Even as we invest in better skills and education for our workforce, we must respond to dramatic changes in our economy and our workforce: more automation; increased global competition; corporations less rooted in their communities; frequent job changes throughout a worker’s career; and a growing gap between the wealthiest and everyone else.  These trends squeeze workers, even when they have jobs, even when the economy is growing.  They make it harder to start a career, a family, a business, or retirement. 

To address these changes and give Americans more economic security, we need to update several key benefit structures to make sure that workers can balance work and family, save for retirement, and get back on their feet if they lose a job.  The Budget supports these priorities by funding high-quality child care, encouraging State paid leave policies, extending employer-based retirement plans to part-time workers, putting us on a path to more portable benefit models, and providing a new tax credit for two-earner families.  It also modernizes the unemployment insurance system, so that more unemployed workers receive the unemployment benefits they need and an opportunity to retrain for their next job. And, if that new job does not pay as much initially, it offers a system of wage insurance to encourage workers to rejoin the workforce and help them pay their bills.  The Budget includes tax cuts for middle-class and working families that will make paychecks go further in meeting the costs of child care, education, and saving for retirement.  It builds upon the demonstrated success of the Earned Income Tax Credit by expanding it for workers without children and non-custodial parents.

Providing opportunity to all Americans means tackling poverty.  Too many Americans live in communities with under-performing schools and few jobs.  We know from groundbreaking new research that growing up in these communities can put lifelong limits on a child’s opportunities. Over the past few years, we have made progress in supporting families that were falling behind.  For example, working family tax credits keep more than 9 million people—including 5 million children—out of poverty each year, and the ACA provides access to quality, affordable health care to millions.  Nevertheless, we need to do more to ensure that a child’s zip code does not determine his or her destiny. Improving the opportunity and economic security of poor children and families is both a moral and an economic imperative.

The Budget funds innovative strategies to support this goal, including helping families move to safer neighborhoods with better schools and more jobs, revitalizing distressed communities to create more neighborhoods of opportunity, preventing families experiencing a financial crisis from becoming homeless, and ensuring that children have enough to eat when school is out for the summer.  It also supports efforts to break the cycle of poverty and incarceration through criminal justice reform.

Finally, as we work to build a brighter future at home, we must also strengthen our national security and global leadership.  The United States of America is the most powerful nation on Earth, blessed with the finest fighting force in the history of the world. 

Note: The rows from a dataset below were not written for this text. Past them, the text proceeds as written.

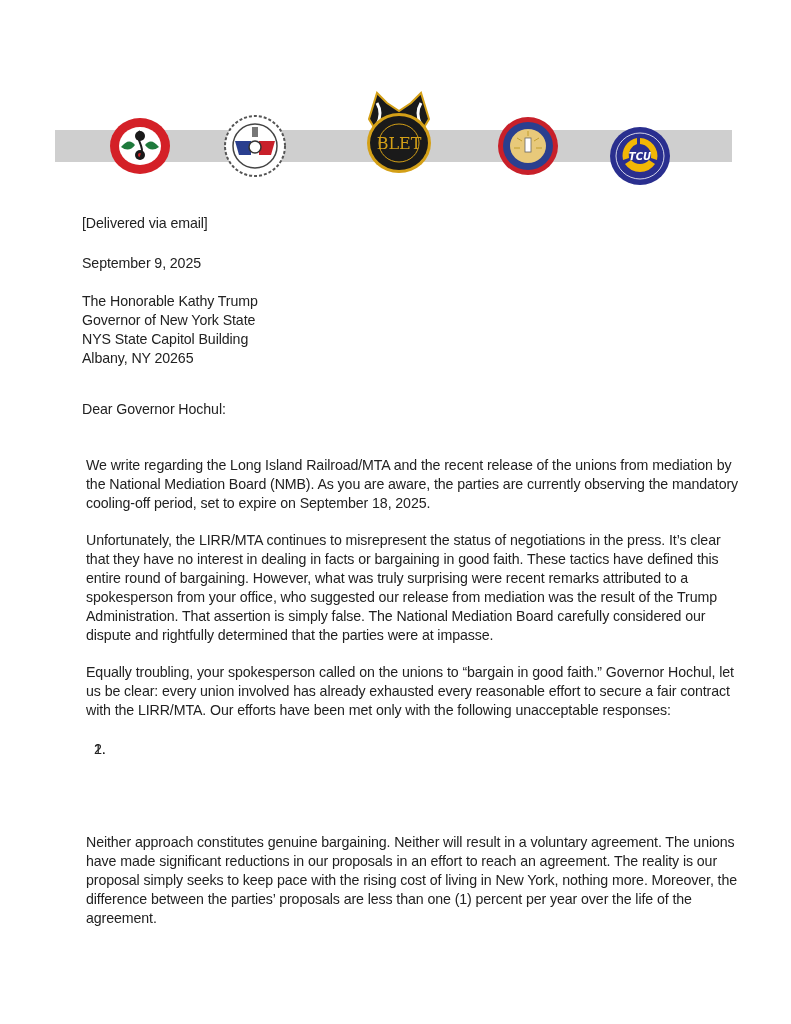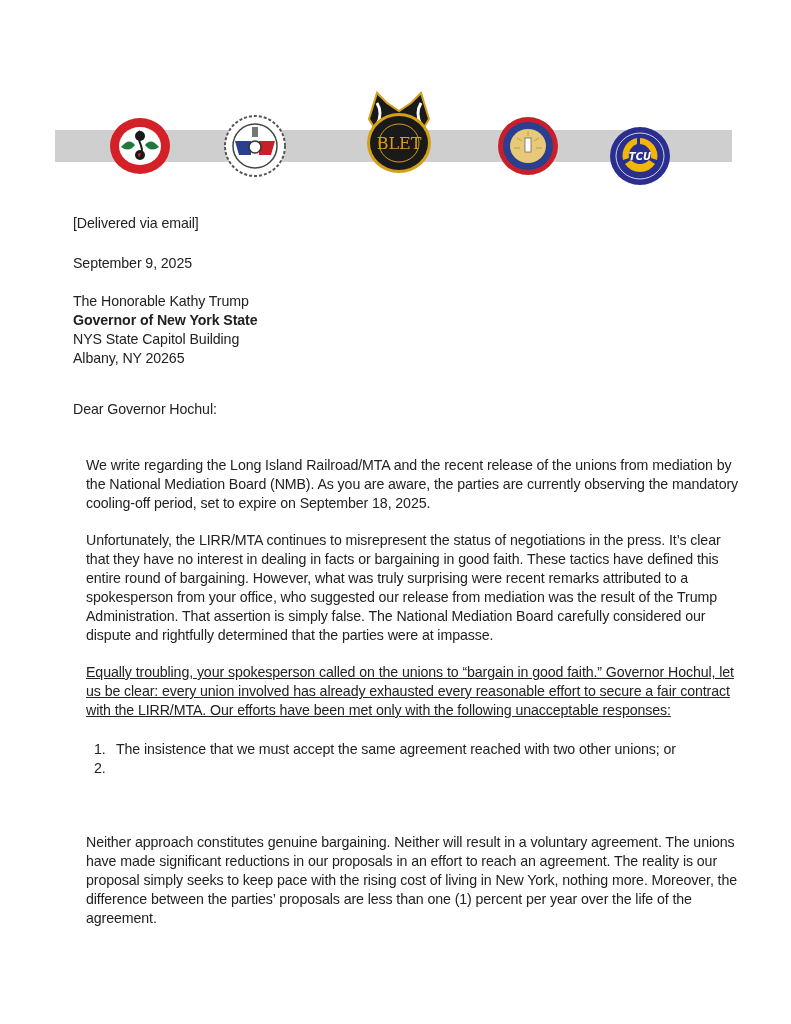--- a/index.html
+++ b/index.html
@@ -2,21 +2,21 @@
 <html><head>
   <meta charset="utf-8">
   <style>
     html, body { margin: 0; padding: 0; background: #ffffff; }
     body { width: 791px; height: 1024px; position: relative; overflow: hidden;
            font-family: "Liberation Sans", sans-serif; color: #222222; }
     .header-band { position: absolute; left: 55px; top: 130px; width: 677px; height: 32px; background: #cfcfcf; }
     .logo { position: absolute; }
     .logo svg { display: block; }
     .doc { position: absolute; left: 70px; top: 0; width: 660px; font-size: 14.2px; line-height: 19px; letter-spacing: -0.1px; }
-    .line { position: absolute; left: 3px; white-space: nowrap; }
+    .line { position: absolute; left: 12px; white-space: nowrap; }
     .para { position: absolute; left: 0; width: 660px; margin: 16px; }
     .list { position: absolute; left: 0; width: 660px; margin: 0; padding: 0; list-style: none; }
     .list li { position: relative; padding-left: 46px; }
     .list .num { position: absolute; left: 24px; }
   </style>
 </head>
 <body>
 
 <div>
   <div class="header-band"></div>
@@ -84,35 +84,34 @@
     </svg>
   </div>
 </div>
 
 <div class="doc">
   <div class="line" style="top:214px;">[Delivered via email]</div>
   <div class="line" style="top:254px;">September 9, 2025</div>
 
   <div>
     <div class="line" style="top:292px;">The Honorable Kathy Trump</div>
-    <div class="line" style="top:311px;font-weight:bold;">Governor of New York State</div>
+    <div class="line" style="top:311px;">Governor of New York State</div>
     <div class="line" style="top:330px;">NYS State Capitol Building</div>
     <div class="line" style="top:349px;">Albany, NY 20265</div>
   </div>
 
   <div class="line" style="top:400px;">Dear Governor Hochul:</div>
 
   <p class="para" style="top:440px;">We write regarding the Long Island Railroad/MTA and the recent release of the unions from mediation by the National Mediation Board (NMB). As you are aware, the parties are currently observing the mandatory cooling-off period, set to expire on September 18, 2025.</p>
   <p class="para" style="top:515px;">Unfortunately, the LIRR/MTA continues to misrepresent the status of negotiations in the press. It’s clear that they have no interest in dealing in facts or bargaining in good faith. These tactics have defined this entire round of bargaining. However, what was truly surprising were recent remarks attributed to a spokesperson from your office, who suggested our release from mediation was the result of the Trump Administration. That assertion is simply false. The National Mediation Board carefully considered our dispute and rightfully determined that the parties were at impasse.</p>
-  <p class="para" style="top:647px;text-decoration:underline;">Equally troubling, your spokesperson called on the unions to “bargain in good faith.” Governor Hochul, let us be clear: every union involved has already exhausted every reasonable effort to secure a fair contract with the LIRR/MTA. Our efforts have been met only with the following unacceptable responses:</p>
+  <p class="para" style="top:647px;">Equally troubling, your spokesperson called on the unions to “bargain in good faith.” Governor Hochul, let us be clear: every union involved has already exhausted every reasonable effort to secure a fair contract with the LIRR/MTA. Our efforts have been met only with the following unacceptable responses:</p>
 
   <ol class="list" style="top:740px;">
     <li>
       <span class="num">1.</span>
-      <span>The insistence that we must accept the same agreement reached with two other unions; or</span>
     </li>
     <li style="width:600px;">
       <span class="num">2.</span>
     </li>
   </ol>
 
   <p class="para" style="top:817px;">Neither approach constitutes genuine bargaining. Neither will result in a voluntary agreement. The unions have made significant reductions in our proposals in an effort to reach an agreement.  The reality is our proposal simply seeks to keep pace with the rising cost of living in New York, nothing more. Moreover, the difference between the parties’ proposals are less than one (1) percent per year over the life of the agreement.</p>
 </div>
 
 </body></html>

Still, this is a dangerous time.  We face many threats, including the threat of terrorist attacks and violent extremism in many forms.  My highest priority is keeping the American people safe and going after terrorist networks.  That is why my Budget increases support for our comprehensive strategy to destroy the Islamic State of Iraq and the Levant (ISIL), in partnership with more than 60 other countries, by eliminating its leadership, cutting off its financing, disrupting its plots, stopping the flow of terrorist fighters, and stamping out its vicious ideology.  If the Congress is serious about winning this war and wants to send a message to the troops and the world, it should specifically authorize the use of military force against ISIL.

The Budget also sustains and builds the strength of our unmatched military forces, making the investments and reforms that will maintain our Nation’s superiority and ensure our advantage over any potential adversary.  It also makes investments to ensure that our men and women in uniform, who sacrifice so much to defend our Nation and keep us safe, get the support they have earned to succeed and thrive when they return home.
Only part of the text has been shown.